## Brief
Where a line of the data holds the word "content", copy that line.

(Entries taken from a collection)
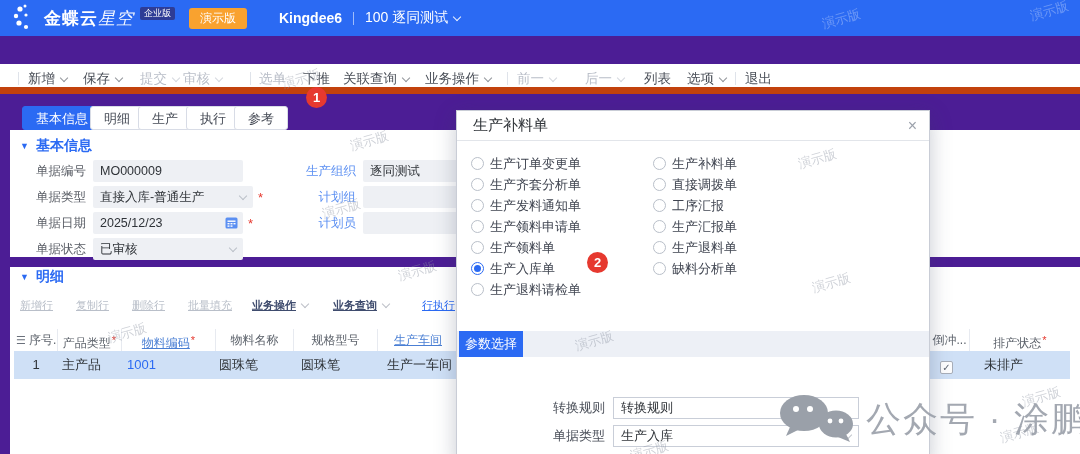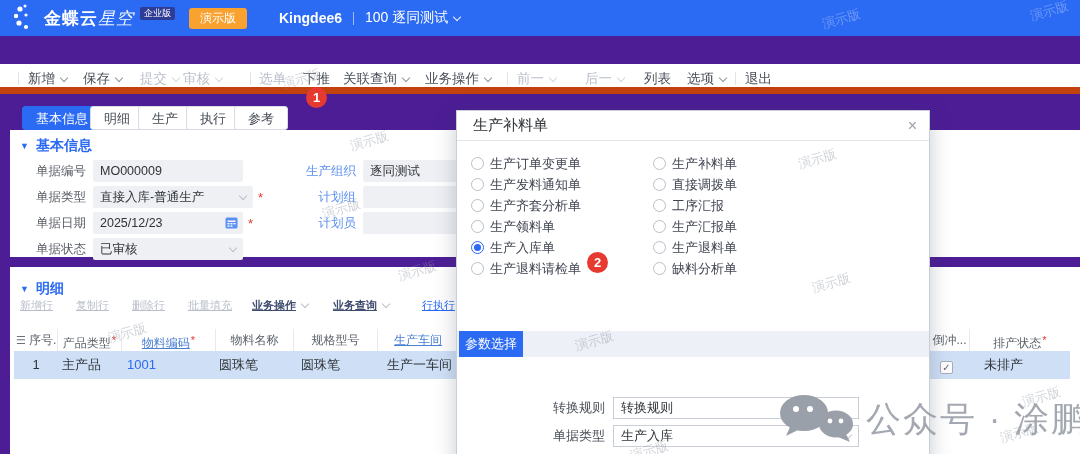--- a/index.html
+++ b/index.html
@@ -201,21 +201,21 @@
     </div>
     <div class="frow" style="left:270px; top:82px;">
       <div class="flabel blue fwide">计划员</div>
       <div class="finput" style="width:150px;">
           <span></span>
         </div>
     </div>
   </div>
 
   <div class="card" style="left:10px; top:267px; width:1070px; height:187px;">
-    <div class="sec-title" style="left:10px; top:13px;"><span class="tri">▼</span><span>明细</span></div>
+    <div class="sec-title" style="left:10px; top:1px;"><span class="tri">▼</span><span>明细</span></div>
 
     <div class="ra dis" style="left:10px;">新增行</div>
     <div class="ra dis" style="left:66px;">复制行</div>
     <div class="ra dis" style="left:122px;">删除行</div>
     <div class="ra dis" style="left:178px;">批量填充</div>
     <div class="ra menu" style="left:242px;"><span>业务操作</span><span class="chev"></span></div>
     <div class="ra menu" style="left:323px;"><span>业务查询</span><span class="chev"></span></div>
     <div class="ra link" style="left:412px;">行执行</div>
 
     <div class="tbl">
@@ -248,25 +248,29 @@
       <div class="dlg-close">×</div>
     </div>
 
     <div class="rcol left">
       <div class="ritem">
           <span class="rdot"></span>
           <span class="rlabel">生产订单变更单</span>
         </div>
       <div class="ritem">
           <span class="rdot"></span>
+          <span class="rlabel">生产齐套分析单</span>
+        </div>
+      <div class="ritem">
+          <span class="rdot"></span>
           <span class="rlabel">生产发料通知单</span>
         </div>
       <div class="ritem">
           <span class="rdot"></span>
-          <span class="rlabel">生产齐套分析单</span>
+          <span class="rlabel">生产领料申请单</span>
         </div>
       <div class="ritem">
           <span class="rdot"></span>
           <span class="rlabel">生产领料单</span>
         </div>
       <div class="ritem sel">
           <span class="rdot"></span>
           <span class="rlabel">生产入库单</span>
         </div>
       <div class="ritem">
* * *
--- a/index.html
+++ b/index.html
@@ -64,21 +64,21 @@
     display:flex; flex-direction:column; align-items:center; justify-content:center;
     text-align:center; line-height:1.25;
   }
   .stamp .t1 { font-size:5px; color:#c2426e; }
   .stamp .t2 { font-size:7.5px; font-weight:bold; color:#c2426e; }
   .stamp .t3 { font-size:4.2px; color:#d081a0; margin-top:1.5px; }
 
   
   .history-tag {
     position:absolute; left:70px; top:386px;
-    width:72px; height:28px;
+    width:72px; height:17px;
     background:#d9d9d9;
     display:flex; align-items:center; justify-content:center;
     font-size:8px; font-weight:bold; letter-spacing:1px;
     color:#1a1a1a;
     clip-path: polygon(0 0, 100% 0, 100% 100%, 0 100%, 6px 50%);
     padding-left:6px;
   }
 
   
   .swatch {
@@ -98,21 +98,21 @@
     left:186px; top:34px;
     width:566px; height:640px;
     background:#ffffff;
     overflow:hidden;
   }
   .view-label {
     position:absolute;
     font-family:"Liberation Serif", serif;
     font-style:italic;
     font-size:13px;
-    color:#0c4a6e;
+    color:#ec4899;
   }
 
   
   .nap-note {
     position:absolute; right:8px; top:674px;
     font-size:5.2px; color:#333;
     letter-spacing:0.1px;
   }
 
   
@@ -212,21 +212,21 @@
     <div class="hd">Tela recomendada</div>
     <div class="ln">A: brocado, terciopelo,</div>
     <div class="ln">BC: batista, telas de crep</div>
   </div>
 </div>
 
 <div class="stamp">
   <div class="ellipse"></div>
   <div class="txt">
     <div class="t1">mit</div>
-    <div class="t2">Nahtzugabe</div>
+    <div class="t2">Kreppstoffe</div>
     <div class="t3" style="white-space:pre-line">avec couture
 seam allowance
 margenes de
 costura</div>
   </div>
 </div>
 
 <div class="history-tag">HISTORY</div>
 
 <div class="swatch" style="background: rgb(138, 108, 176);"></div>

## Response box
     display:flex; flex-direction:column; align-items:center; justify-content:center;
     display:flex; align-items:center; justify-content:center;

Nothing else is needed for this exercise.